You would think that by the title, it would be obvious how 75 year old plus people invest.
MANAGING YOUR MONEY
Safe, short term and no risk. Actually most 75 year olds invest the same way as 65 year olds, just a little more cautious.
Let me tell you a story about Mr. and Mrs.
Jones (not their real names) from Qualicum. They have s good income coming in from pensions, about $30,000 total per year. With no debts and no major expenses, they had about $200,000 to invest.
Since they were always involved with stock market investing for years, they understood the risks and rewards.
They were looking for tax efficient income. They were not looking to keep it short term in case of something happened to one of them because the other person would still require the income.
At the very least, they could always sell their home and use the proceeds for long term care if the other funds were exhausted.

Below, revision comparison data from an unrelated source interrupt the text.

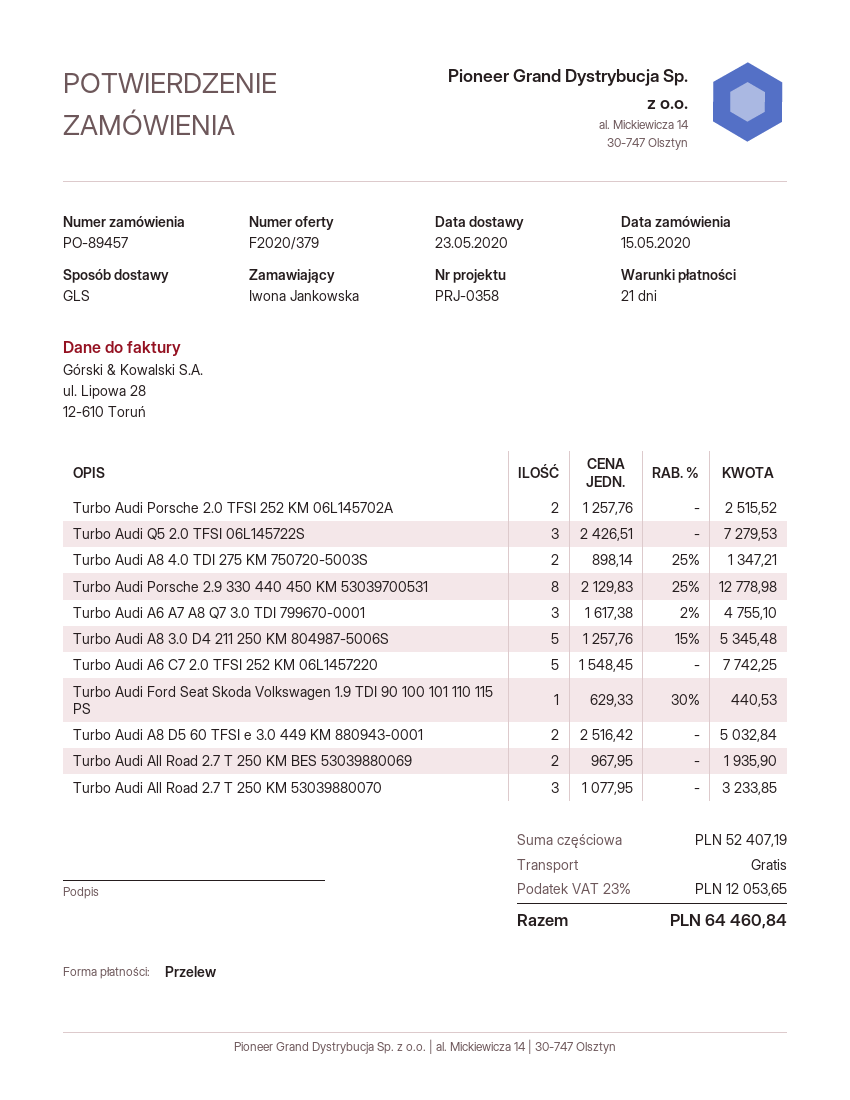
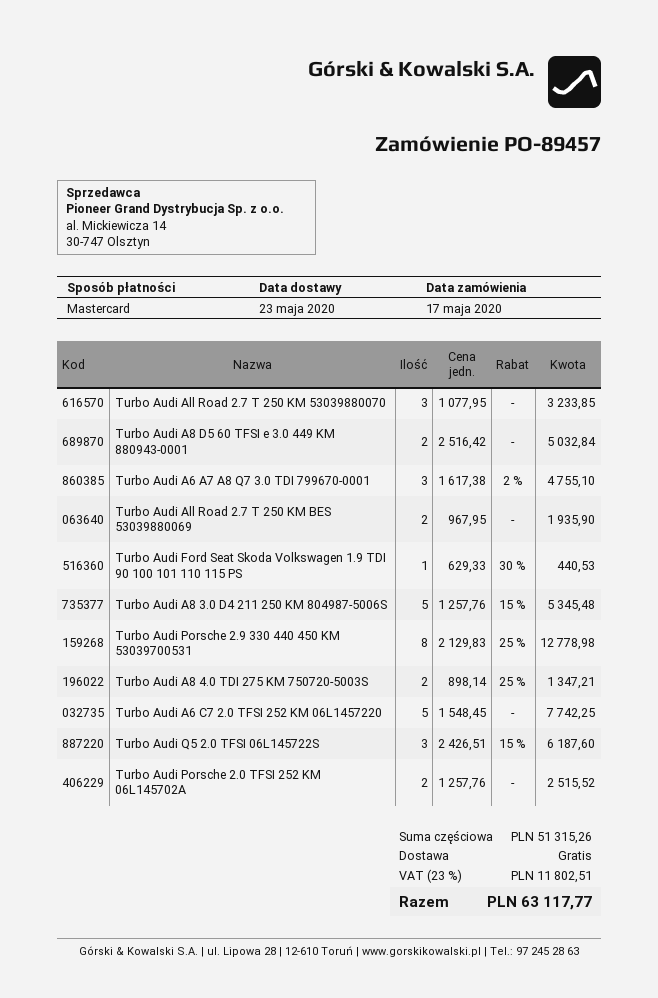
order date: 2020-05-15 -> 2020-05-17
payment method: bank transfer -> Mastercard
Turbo Audi Q5 2.0 TFSI 06L145722S: 3 x 2426.51 = 7279.53 -> 3 x 2426.51 - 15% = 6187.60
subtotal: 52407.19 -> 51315.26
tax: 23% = 12053.65 -> 23% = 11802.51
total: 64460.84 -> 63117.77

Their goal was to develop a plan for income for the rest of their lives in a tax efficient manner.
Heres what they decided on.
INVESTING LATER IN LIFE! PORTFOLIO STRATEGIES IN YOUR 50's, 60's, 70's and BEYOND!

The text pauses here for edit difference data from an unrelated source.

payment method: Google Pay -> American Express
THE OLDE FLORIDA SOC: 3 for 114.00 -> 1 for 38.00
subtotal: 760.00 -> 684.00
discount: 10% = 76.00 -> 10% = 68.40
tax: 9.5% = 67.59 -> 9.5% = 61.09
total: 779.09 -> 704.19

First, we put aside 20% short term for emergencies. This was invested into a cashable term deposit at the highest interest we could find. Then we built an income portfolio that consisted of bonds and GICs 20% preferred shares 20%, common dividend paying shares 20% and Income trusts and income securities 20%. The portfolio focus was to payout approximately 4-5% monthly on a tax efficient basis, meaning the income was not all interest, but dividends, business income and capital gains.

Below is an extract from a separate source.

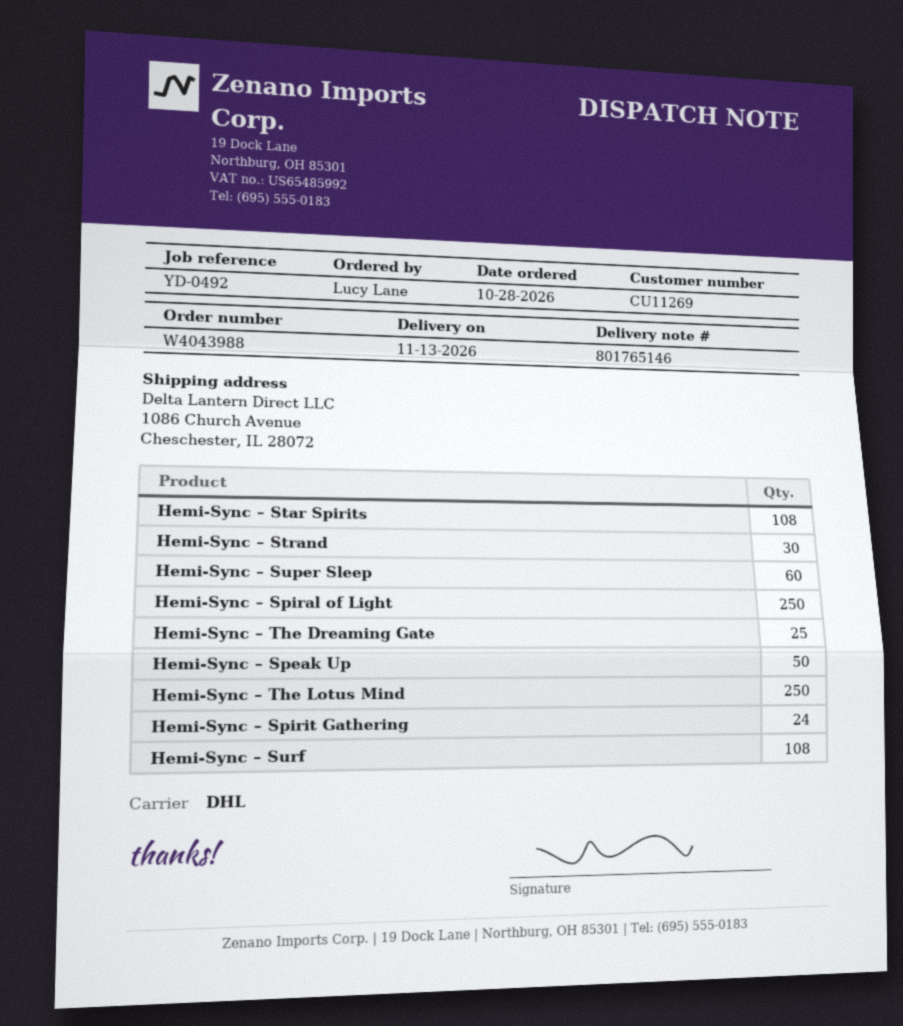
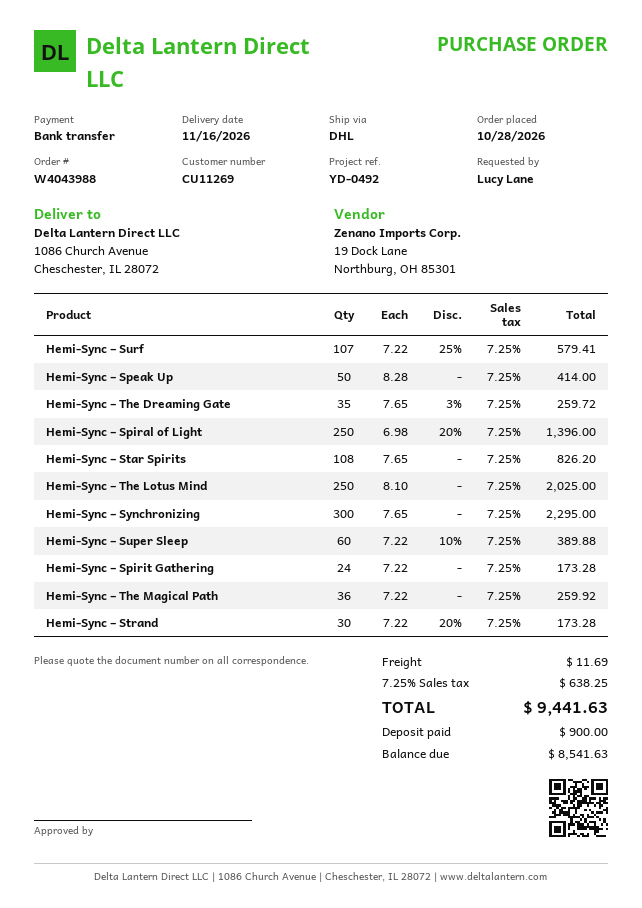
delivery date: 2026-11-13 -> 2026-11-16
Hemi-Sync – The Dreaming Gate: 25 -> 35
Hemi-Sync – Surf: 108 -> 107
Hemi-Sync – Synchronizing: none -> 300
Hemi-Sync – The Magical Path: none -> 36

We used professional money managers to help us manage the security selection and asset mix so that the target 5% distribution could always be paid.
The risk is also managed by having the ability to adjust the mix.
The key here is the managers are simply looking in the four areas, bonds and GICs, preferred shares, common shares, and income trust issues for the most consistent yield, not necessarily the highest, that will payout on a consistent basis.
While yields can change, having a portfolio of only one type of security can increase the risk.
This way there is no excuse as to where to find the best yield. All the yield bases are covered.
Are your bases covered?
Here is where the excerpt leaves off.